Model-Free Prediction

Revised October 19, 2024

The Dynamic Programming for Solving MDPs note is optional but recommended background reading.

Both Value Iteration and Policy Iteration are considered “exact” methods because they are guaranteed to converge to the optimal value function \(V_*\) in the limit. Determining the optimal value function exactly offers clear advantages; however, these methods require a perfect model of the environment's transition probabilities and rewards, which are often unavailable in practice. Model-free methods relax the assumption of full access to the environment's dynamics. Instead, they estimate the optimal value function underlying an MDP through stochastic approximation. Before discussing methods for estimating the optimal value function, it is useful to first explore approaches for estimating an arbitrary value function \(V_\pi\). We refer to this as the prediction or policy evaluation problem.

Monte Carlo Methods

Monte Carlo (MC) methods estimate the value of a state \(s\) under a policy \(\pi\) by averaging the returns observed from starting in \(s\) across multiple independent episodes. In First-visit MC, the value function \(V_\pi(s)\) is estimated by averaging the returns obtained after the first visit to \(s\) in each episode.

Every-visit MC, by contrast, averages the returns earned after all visits to \(s\) within each episode.
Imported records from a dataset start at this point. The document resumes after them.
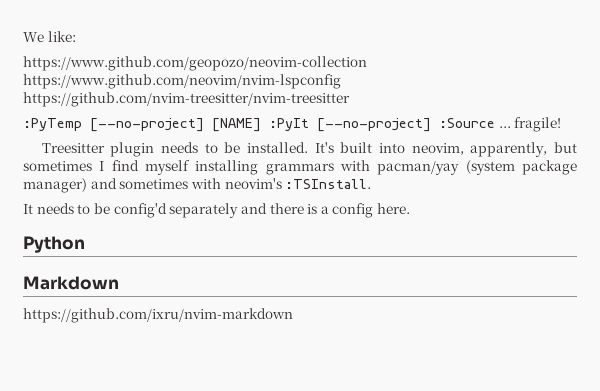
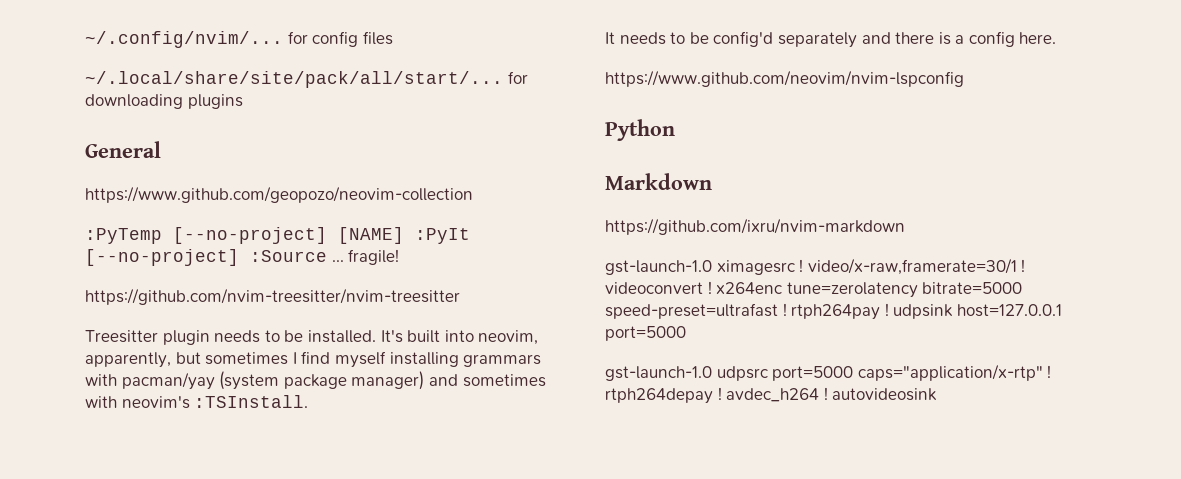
- We like:
+ ~/.config/nvim/... for config files
+ ~/.local/share/site/pack/all/start/... for downloading plugins
+ General
- https://www.github.com/geopozo/neovim-collection https://www.github.com/neovim/nvim-lspconfig https://github.com/nvim-treesitter/nvim-treesitter
+ https://www.github.com/geopozo/neovim-collection
+ https://github.com/nvim-treesitter/nvim-treesitter
+ https://www.github.com/neovim/nvim-lspconfig
+ gst-launch-1.0 ximagesrc ! video/x-raw,framerate=30/1 ! videoconvert ! x264enc tune=zerolatency bitrate=5000 speed-preset=ultrafast ! rtph264pay ! udpsink host=127.0.0.1 port=5000
+ gst-launch-1.0 udpsrc port=5000 caps="application/x-rtp" ! rtph264depay ! avdec_h264 ! autovideosink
Recall that the agent's performance is measured by total discounted return: \(G_t = r_{t+1} + \gamma r_{t+2} + \cdots + \gamma^{T-t-1} r_T\). In both first-visit and every-visit MC methods, the return calculation begins at the penultimate state \(s_{T-1}\), where \(G = r_T\). For \(t = T-2\), the return becomes \(G = r_{T-1} + \gamma r_T\). At \(t = T-3\), the return is \(G = r_{T-2} + \gamma r_{T-1} + \gamma^2 r_T\). This process continues backward until \(t = 0\).

After generating one or more episodes, MC methods estimate the value of a state \(s\) by computing the sample average of the returns observed for that state. This is typically implemented by summing all returns for a state and dividing by the number of times the state was visited (see line 15 in the first-visit pseudocode and line 13 in the every-visit pseudocode). In first-visit MC, each return is an independent and identically distributed (i.i.d.) estimate of \(V_\pi(s)\) with finite variance. By the law of large numbers, the sequence of sample averages converges to the expected value \(V_\pi(s)\). Although the analysis is more complex for every-visit MC, it also converges to \(V_\pi(s)\) in the limit.

Temporal Difference Learning

While MC methods are simple, they have notable limitations. For example, their returns can exhibit high variance, they are restricted to episodic MDPs (i.e., those that terminate), and the return for a state is not known until the episode terminates. Temporal difference (TD) learning addresses these shortcomings.

Like MC, TD methods are model-free, meaning they do not require knowledge of the environment's dynamics. However, similar to dynamic programming (DP), TD methods use bootstrapping, allowing them to update the value function before an episode ends. TD methods update a state's value using the estimated values of subsequent states. The simplest TD method, TD(0), updates the value of \(s_t\) immediately after the transition to \(s_{t+1}\) and receiving the reward \(r_{t+1}\):

\[ \begin{align} \delta_t = r_{t+1} + \gamma V(s_{t+1}) - V(s_t) \label{eq:td_error} \\ V(s_t) \gets V(s_t) + \alpha \delta_t \label{eq:td_value_update} \end{align} \]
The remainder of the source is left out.